HMRC allows big businesses to negotiate how much tax they pay. And these negotiations and the agreements entered into remain secret. Schultz told me that this is unusual compared to how tax authorities in other countries work.

Oil companies also have more access to Treasury ministers than firms from almost any other sector. In the year to September 2025 Treasury ministers met with either Shell or BP 18 times and also had multiple other meetings with smaller oil companies. The UK remains highly dependent on oil, so obviously ministers meet regularly with the oil industry. But this is still shocking: these are companies that are pretty open about their intention to pump sufficient quantities of carbon from the ground into the atmosphere to ensure the complete destabilisation of our civilisation. Yet they get special access to government ministers.

The financial and professional services industries also have huge influence on the Treasury and HMRC. These companies are, for the most part, heavily invested in fossil fuels. As just one example of this influence, Jen Tippin is the chief operating officer of NatWest and also a member of the board of directors of HMRC. NatWest continues to invest in fossil fuels, despite theoretical commitments to net zero. Tippin is also a former head of tax policy at Deloitte, whose clients have long included companies from the oil and gas industry.

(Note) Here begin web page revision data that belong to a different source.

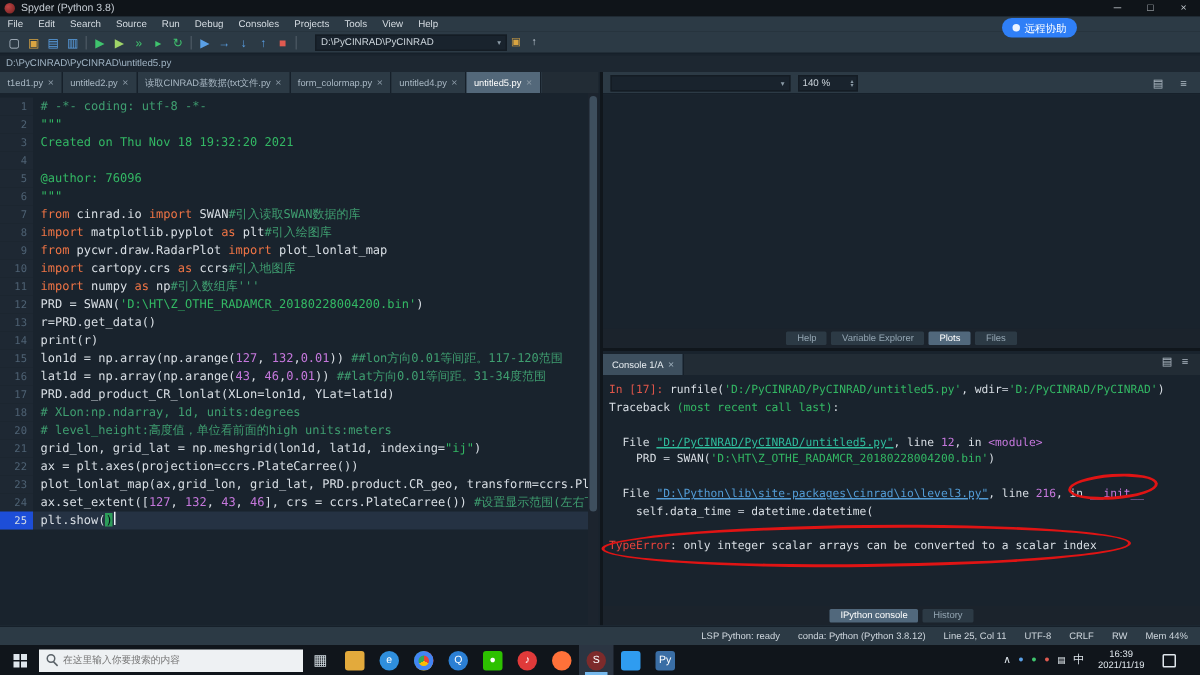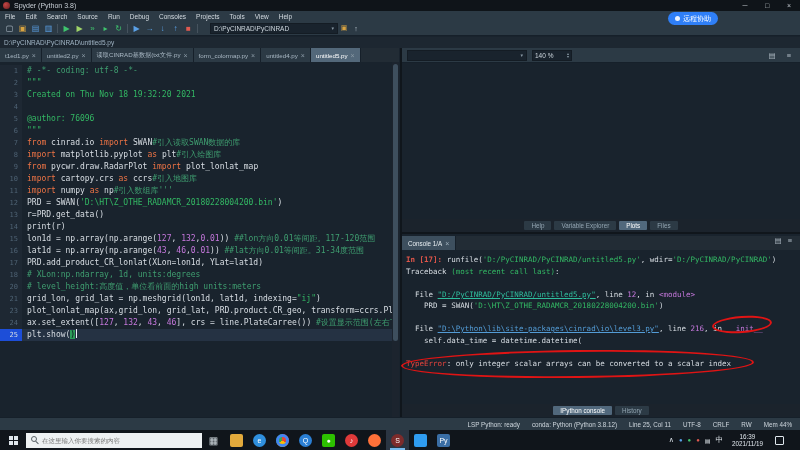--- a/index.html
+++ b/index.html
@@ -60,7 +60,7 @@
   .tk-com{color:#3f9e70}
   .tk-num{color:#c678dd}
   .tk-mag{color:#c678dd}
-  .tk-prompt{color:#e0564a;font-weight:bold}
+  .tk-prompt{color:#e0564a;font-weight:normal}
   .tk-err{color:#e8433c}
   .tk-link1{color:#2fbd9d;text-decoration:underline}
   .tk-link2{color:#539cd6;text-decoration:underline}

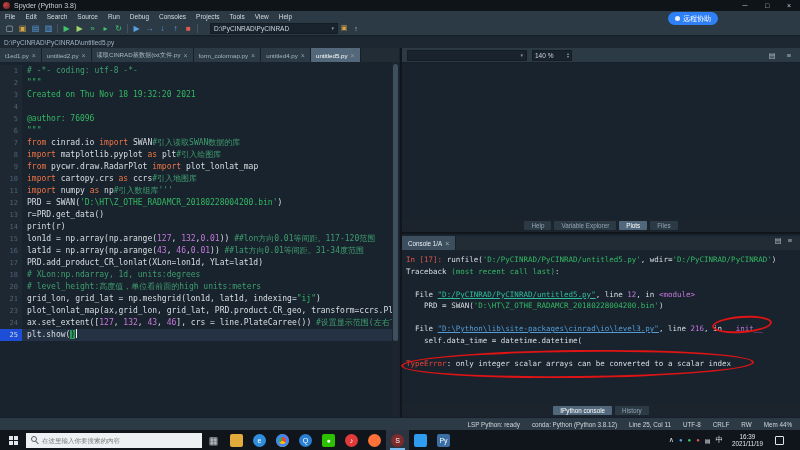--- a/index.html
+++ b/index.html
@@ -300,6 +300,10 @@
           <span class="ct"><span class="tk-pl">grid_lon, grid_lat = np.meshgrid(lon1d, lat1d, indexing=</span><span class="tk-str">"ij"</span><span class="tk-pl">)</span></span>
         </div>
         <div class="crow">
+          <span class="gut">22</span>
+          <span class="ct"><span class="tk-pl">ax = plt.axes(projection=ccrs.PlateCarree())</span></span>
+        </div>
+        <div class="crow">
           <span class="gut">23</span>
           <span class="ct"><span class="tk-pl">plot_lonlat_map(ax,grid_lon, grid_lat, PRD.product.CR_geo, transform=ccrs.Plat</span></span>
         </div>

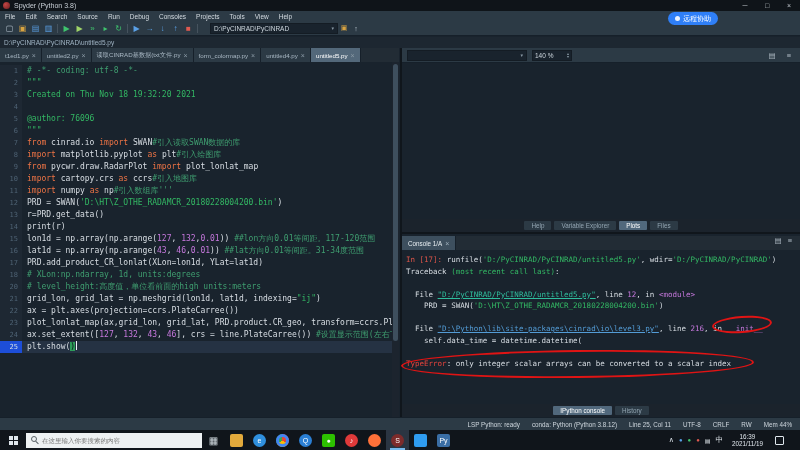--- a/index.html
+++ b/index.html
@@ -309,7 +309,7 @@
         </div>
         <div class="crow">
           <span class="gut">24</span>
-          <span class="ct"><span class="tk-pl">ax.set_extent([</span><span class="tk-num">127</span><span class="tk-pl">, </span><span class="tk-num">132</span><span class="tk-pl">, </span><span class="tk-num">43</span><span class="tk-pl">, </span><span class="tk-num">46</span><span class="tk-pl">], crs = line.PlateCarree()) </span><span class="tk-com">#设置显示范围(左右下上)</span></span>
+          <span class="ct"><span class="tk-pl">ax.set_extent([</span><span class="tk-num">127</span><span class="tk-pl">, </span><span class="tk-num">132</span><span class="tk-pl">, </span><span class="tk-num">43</span><span class="tk-pl">, </span><span class="tk-num">46</span><span class="tk-pl">], crs = ccrs.PlateCarree()) </span><span class="tk-com">#设置显示范围(左右下上)</span></span>
         </div>
         <div class="crow cur">
           <span class="gut">25</span>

The societies across this planet have to transition away from oil. Yet fossil fuel capital has used the loopholes in Britain’s constitutional set-up to bury itself deep into the global economy, evading both transparency and tax and allowing it to perpetuate itself for the foreseeable future. Indeed, the closer you look, the more you realise the loopholes are not in the system: the loopholes are the system. The war profiteering we’ve seen from the oil industry in recent weeks will drive hundreds of millions of people around the world into poverty. And, with significant help from Britain and its offshore networks, it will make the supremely rich even richer.